About this exercise —
Data follows below. Repeat exactly the lines between the line holding "Pooja Nair | Present: 24 -> 48" and the line holding "Reyansh Verma | LEAVE: 0 -> 2", inclusive, and nothing more; drop pictures.

· · · ·

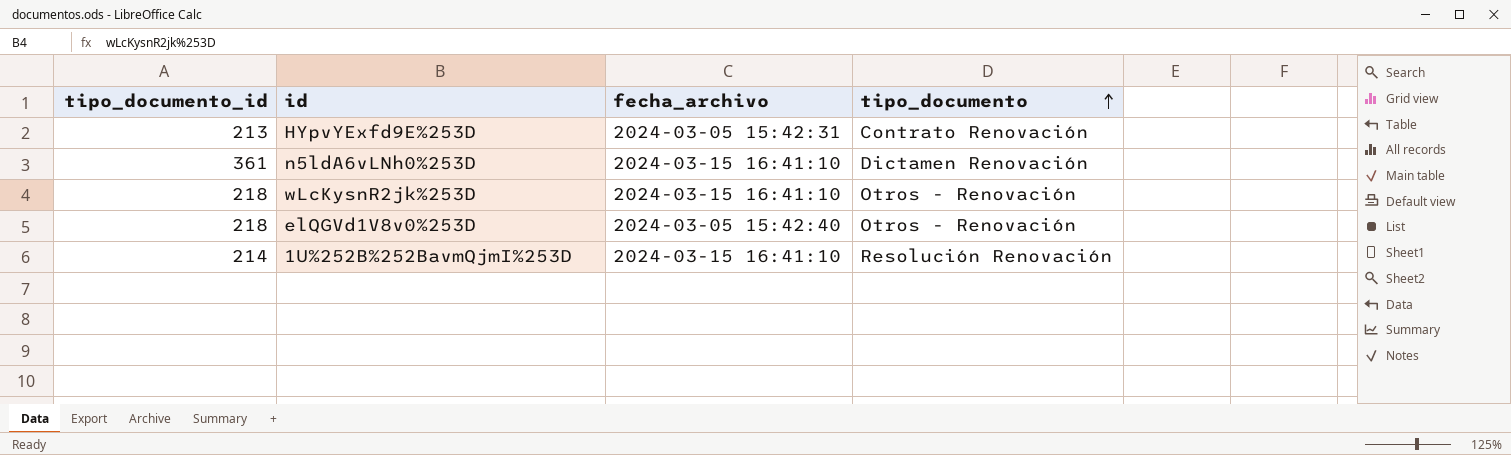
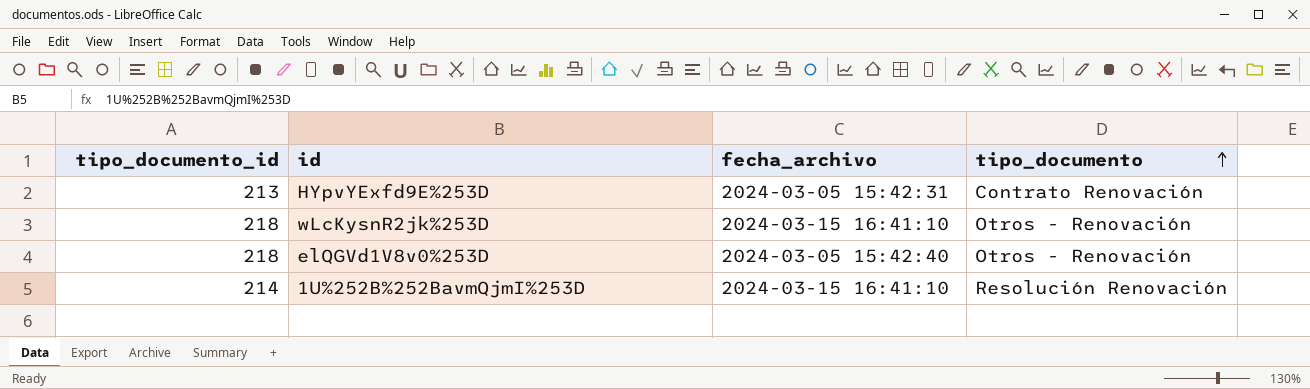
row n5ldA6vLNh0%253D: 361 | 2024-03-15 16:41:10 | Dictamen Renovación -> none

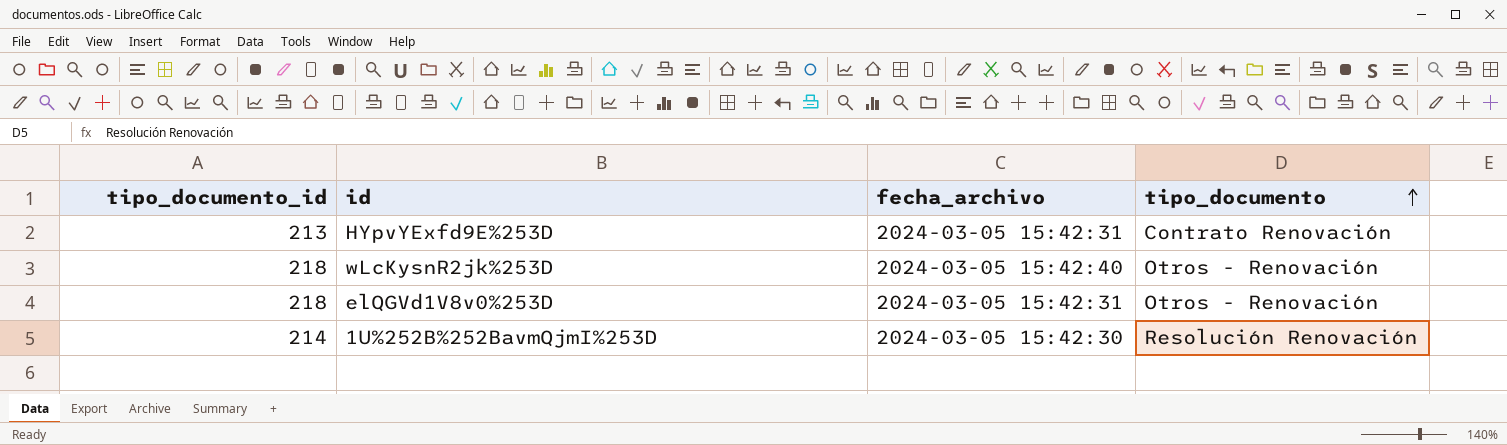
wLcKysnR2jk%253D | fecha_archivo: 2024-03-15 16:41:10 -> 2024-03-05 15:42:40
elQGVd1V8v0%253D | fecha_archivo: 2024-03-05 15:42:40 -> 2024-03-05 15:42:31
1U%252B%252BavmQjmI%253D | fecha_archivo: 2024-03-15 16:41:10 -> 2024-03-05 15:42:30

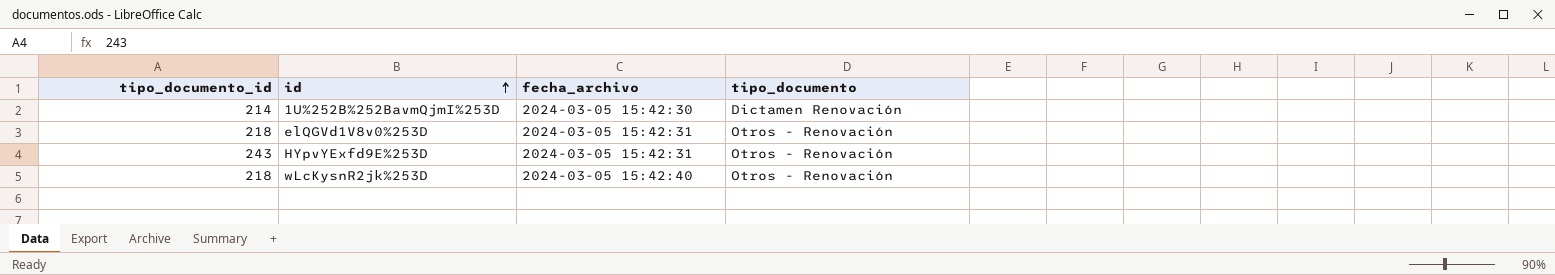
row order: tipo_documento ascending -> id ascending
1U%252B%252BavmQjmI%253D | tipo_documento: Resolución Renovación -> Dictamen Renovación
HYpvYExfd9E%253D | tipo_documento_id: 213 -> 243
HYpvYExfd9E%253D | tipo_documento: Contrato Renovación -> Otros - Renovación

· · · ·

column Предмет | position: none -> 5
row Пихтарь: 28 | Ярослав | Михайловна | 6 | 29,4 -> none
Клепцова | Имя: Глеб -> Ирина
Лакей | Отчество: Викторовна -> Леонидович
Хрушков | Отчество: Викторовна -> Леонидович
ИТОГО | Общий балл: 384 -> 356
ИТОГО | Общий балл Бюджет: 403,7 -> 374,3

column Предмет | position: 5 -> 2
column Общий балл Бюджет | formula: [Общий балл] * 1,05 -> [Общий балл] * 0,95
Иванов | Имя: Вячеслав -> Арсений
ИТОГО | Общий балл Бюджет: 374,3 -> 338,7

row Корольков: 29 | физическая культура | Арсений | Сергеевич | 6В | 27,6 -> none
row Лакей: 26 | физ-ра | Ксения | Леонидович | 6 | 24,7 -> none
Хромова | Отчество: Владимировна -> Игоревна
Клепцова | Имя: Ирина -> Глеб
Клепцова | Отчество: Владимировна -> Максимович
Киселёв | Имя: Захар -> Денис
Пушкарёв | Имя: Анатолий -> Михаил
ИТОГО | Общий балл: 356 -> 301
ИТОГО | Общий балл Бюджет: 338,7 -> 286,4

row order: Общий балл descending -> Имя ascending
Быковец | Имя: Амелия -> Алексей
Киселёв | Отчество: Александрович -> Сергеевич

· · · ·

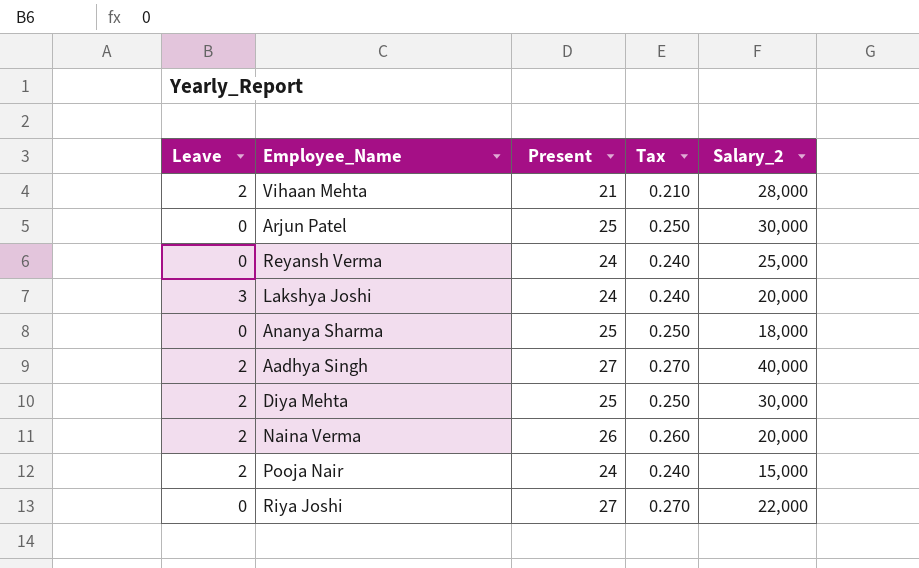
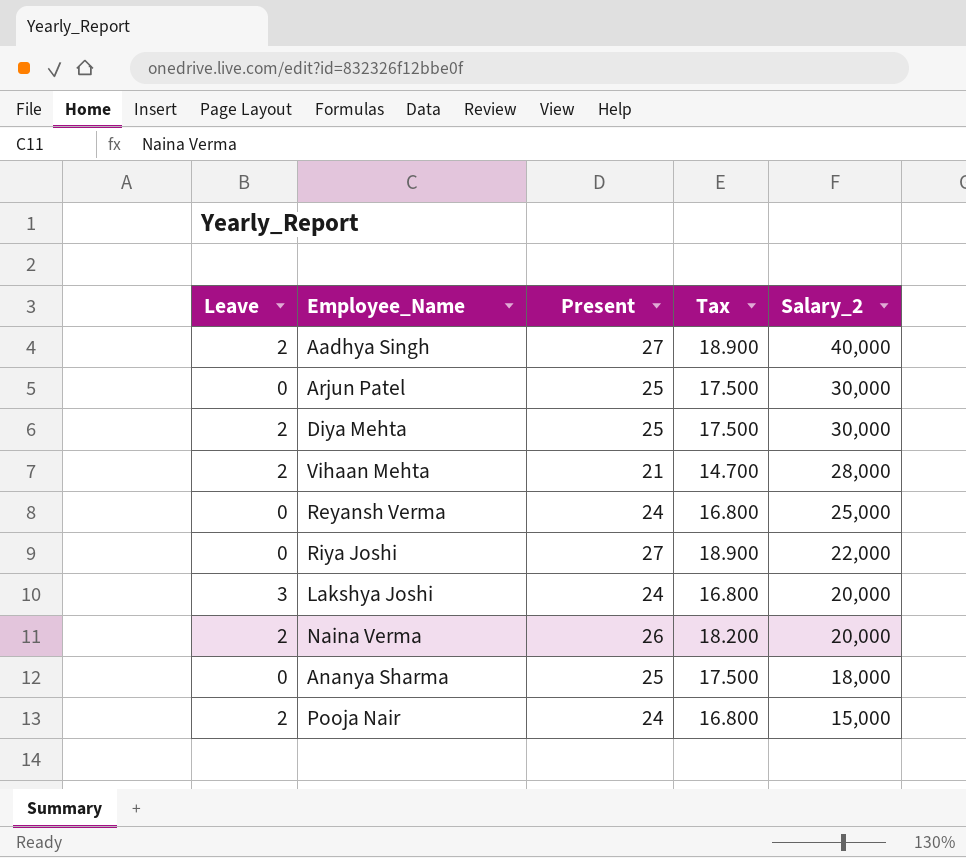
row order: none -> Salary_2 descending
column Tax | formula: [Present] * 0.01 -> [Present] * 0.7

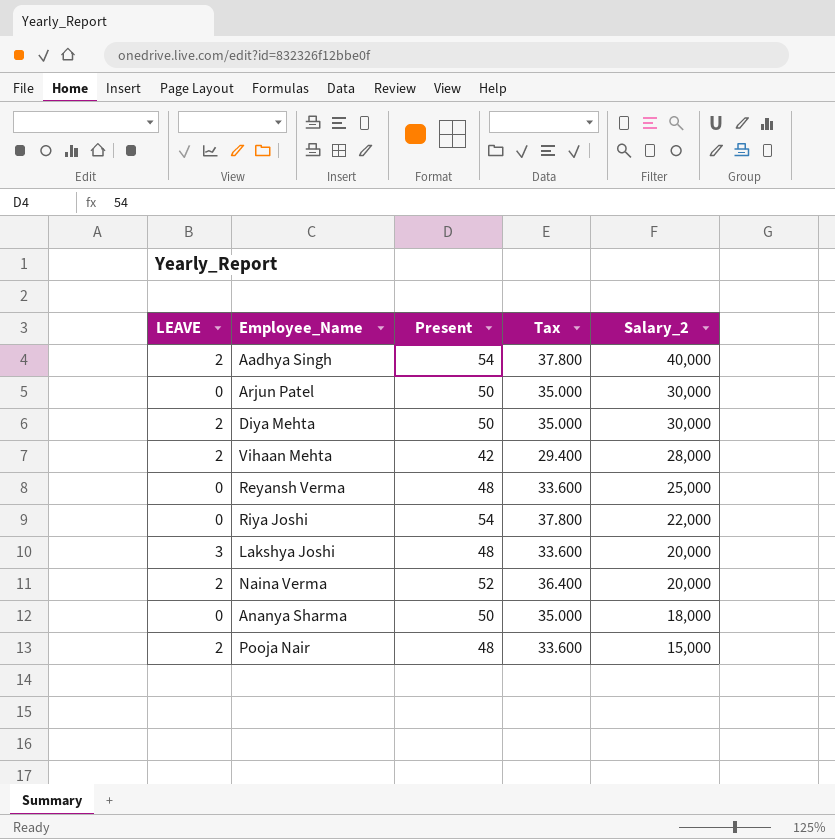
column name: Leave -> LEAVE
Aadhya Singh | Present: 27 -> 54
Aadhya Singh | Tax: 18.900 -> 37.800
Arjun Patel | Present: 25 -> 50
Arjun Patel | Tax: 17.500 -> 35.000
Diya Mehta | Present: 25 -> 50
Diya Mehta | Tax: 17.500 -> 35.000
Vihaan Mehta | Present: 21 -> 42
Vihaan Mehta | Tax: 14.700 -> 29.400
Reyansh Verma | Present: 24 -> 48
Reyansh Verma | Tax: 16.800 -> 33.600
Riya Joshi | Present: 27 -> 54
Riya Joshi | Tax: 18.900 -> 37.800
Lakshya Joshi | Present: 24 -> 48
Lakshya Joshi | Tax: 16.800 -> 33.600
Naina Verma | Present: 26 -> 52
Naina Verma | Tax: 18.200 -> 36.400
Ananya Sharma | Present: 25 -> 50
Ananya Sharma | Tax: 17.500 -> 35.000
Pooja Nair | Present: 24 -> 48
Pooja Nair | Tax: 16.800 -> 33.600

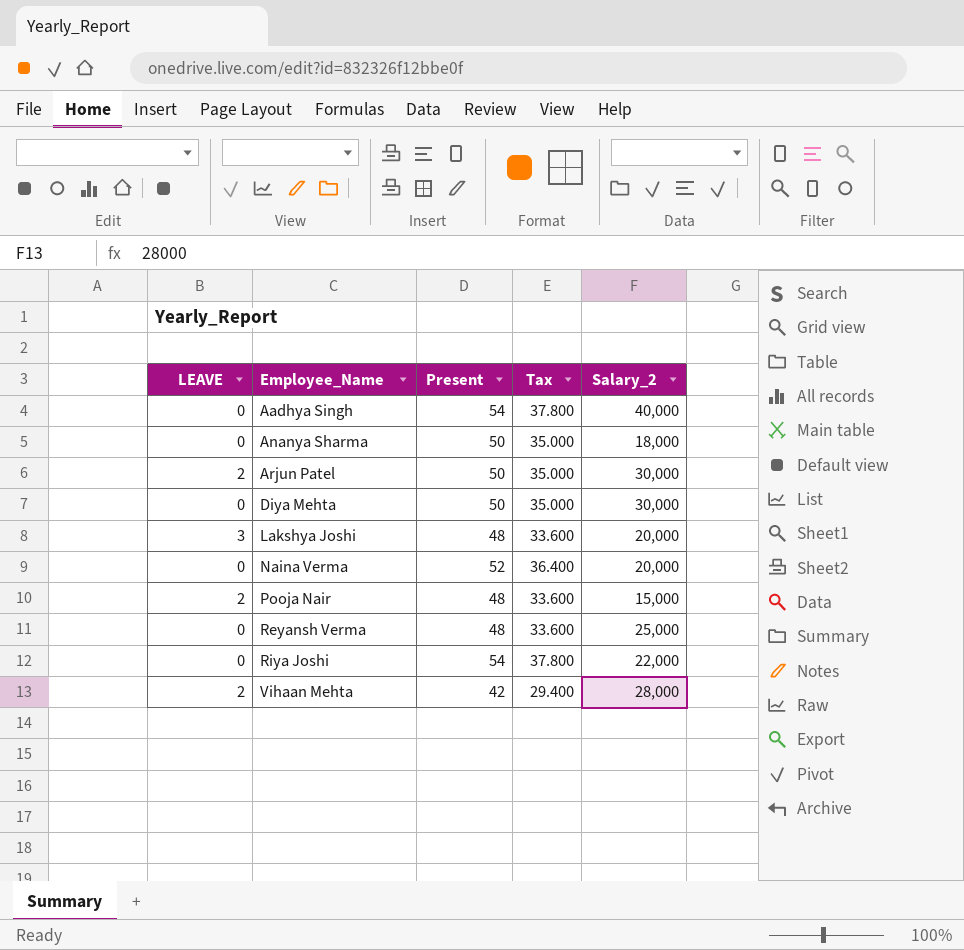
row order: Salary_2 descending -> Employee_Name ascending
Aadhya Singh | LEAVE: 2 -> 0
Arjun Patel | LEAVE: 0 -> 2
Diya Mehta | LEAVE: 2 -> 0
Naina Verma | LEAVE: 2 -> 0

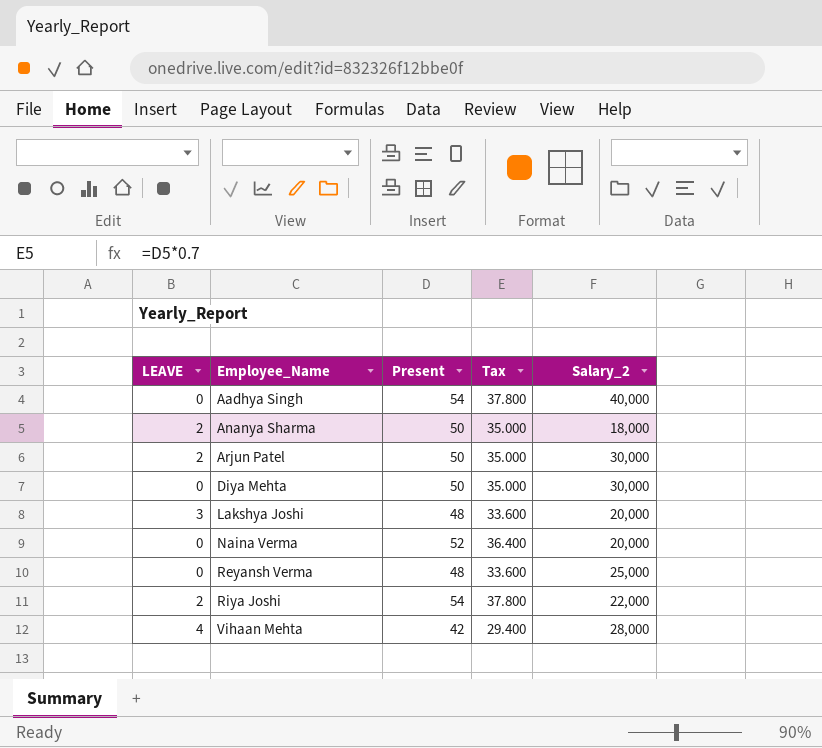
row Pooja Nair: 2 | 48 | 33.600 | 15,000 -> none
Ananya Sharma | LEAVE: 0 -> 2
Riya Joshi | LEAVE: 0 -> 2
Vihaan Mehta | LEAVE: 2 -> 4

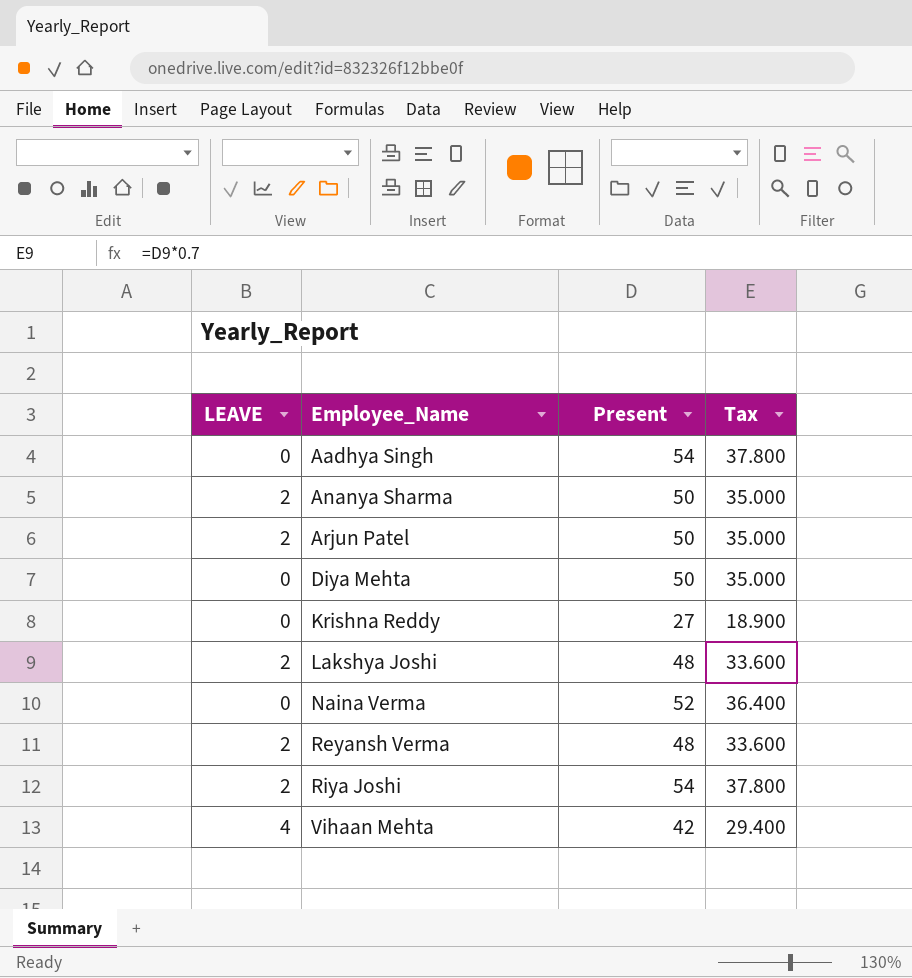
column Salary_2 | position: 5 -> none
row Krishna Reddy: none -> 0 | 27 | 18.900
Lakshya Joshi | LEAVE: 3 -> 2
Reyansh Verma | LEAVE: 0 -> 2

· · · ·

Completed exercise —
Pooja Nair | Present: 24 -> 48
Pooja Nair | Tax: 16.800 -> 33.600

row order: Salary_2 descending -> Employee_Name ascending
Aadhya Singh | LEAVE: 2 -> 0
Arjun Patel | LEAVE: 0 -> 2
Diya Mehta | LEAVE: 2 -> 0
Naina Verma | LEAVE: 2 -> 0

row Pooja Nair: 2 | 48 | 33.600 | 15,000 -> none
Ananya Sharma | LEAVE: 0 -> 2
Riya Joshi | LEAVE: 0 -> 2
Vihaan Mehta | LEAVE: 2 -> 4

column Salary_2 | position: 5 -> none
row Krishna Reddy: none -> 0 | 27 | 18.900
Lakshya Joshi | LEAVE: 3 -> 2
Reyansh Verma | LEAVE: 0 -> 2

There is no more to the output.